+++ Records +++

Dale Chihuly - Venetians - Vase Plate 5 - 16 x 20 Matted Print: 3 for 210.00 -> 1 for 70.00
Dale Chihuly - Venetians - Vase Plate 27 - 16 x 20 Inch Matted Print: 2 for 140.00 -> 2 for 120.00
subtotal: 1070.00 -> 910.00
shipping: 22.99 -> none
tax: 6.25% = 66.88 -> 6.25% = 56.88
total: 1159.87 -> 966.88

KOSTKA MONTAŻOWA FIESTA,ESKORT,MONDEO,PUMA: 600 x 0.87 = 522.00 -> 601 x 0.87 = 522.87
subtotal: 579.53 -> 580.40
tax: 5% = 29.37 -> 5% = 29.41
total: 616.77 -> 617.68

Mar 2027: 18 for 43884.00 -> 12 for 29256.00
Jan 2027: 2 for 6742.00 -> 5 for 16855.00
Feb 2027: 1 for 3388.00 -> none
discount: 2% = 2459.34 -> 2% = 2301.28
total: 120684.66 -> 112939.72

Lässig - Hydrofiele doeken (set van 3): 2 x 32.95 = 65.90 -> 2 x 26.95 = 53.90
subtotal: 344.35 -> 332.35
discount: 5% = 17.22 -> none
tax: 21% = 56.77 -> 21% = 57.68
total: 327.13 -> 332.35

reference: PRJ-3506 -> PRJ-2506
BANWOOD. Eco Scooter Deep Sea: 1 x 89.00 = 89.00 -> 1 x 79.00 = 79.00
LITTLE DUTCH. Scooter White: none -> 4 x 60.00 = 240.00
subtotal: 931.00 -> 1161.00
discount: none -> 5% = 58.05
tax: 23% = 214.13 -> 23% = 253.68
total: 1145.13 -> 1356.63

+++

Task brief: Return every record in full, word for word.

Answer to the problem:
Dale Chihuly - Venetians - Vase Plate 5 - 16 x 20 Matted Print: 3 for 210.00 -> 1 for 70.00
Dale Chihuly - Venetians - Vase Plate 27 - 16 x 20 Inch Matted Print: 2 for 140.00 -> 2 for 120.00
subtotal: 1070.00 -> 910.00
shipping: 22.99 -> none
tax: 6.25% = 66.88 -> 6.25% = 56.88
total: 1159.87 -> 966.88

KOSTKA MONTAŻOWA FIESTA,ESKORT,MONDEO,PUMA: 600 x 0.87 = 522.00 -> 601 x 0.87 = 522.87
subtotal: 579.53 -> 580.40
tax: 5% = 29.37 -> 5% = 29.41
total: 616.77 -> 617.68

Mar 2027: 18 for 43884.00 -> 12 for 29256.00
Jan 2027: 2 for 6742.00 -> 5 for 16855.00
Feb 2027: 1 for 3388.00 -> none
discount: 2% = 2459.34 -> 2% = 2301.28
total: 120684.66 -> 112939.72

Lässig - Hydrofiele doeken (set van 3): 2 x 32.95 = 65.90 -> 2 x 26.95 = 53.90
subtotal: 344.35 -> 332.35
discount: 5% = 17.22 -> none
tax: 21% = 56.77 -> 21% = 57.68
total: 327.13 -> 332.35

reference: PRJ-3506 -> PRJ-2506
BANWOOD. Eco Scooter Deep Sea: 1 x 89.00 = 89.00 -> 1 x 79.00 = 79.00
LITTLE DUTCH. Scooter White: none -> 4 x 60.00 = 240.00
subtotal: 931.00 -> 1161.00
discount: none -> 5% = 58.05
tax: 23% = 214.13 -> 23% = 253.68
total: 1145.13 -> 1356.63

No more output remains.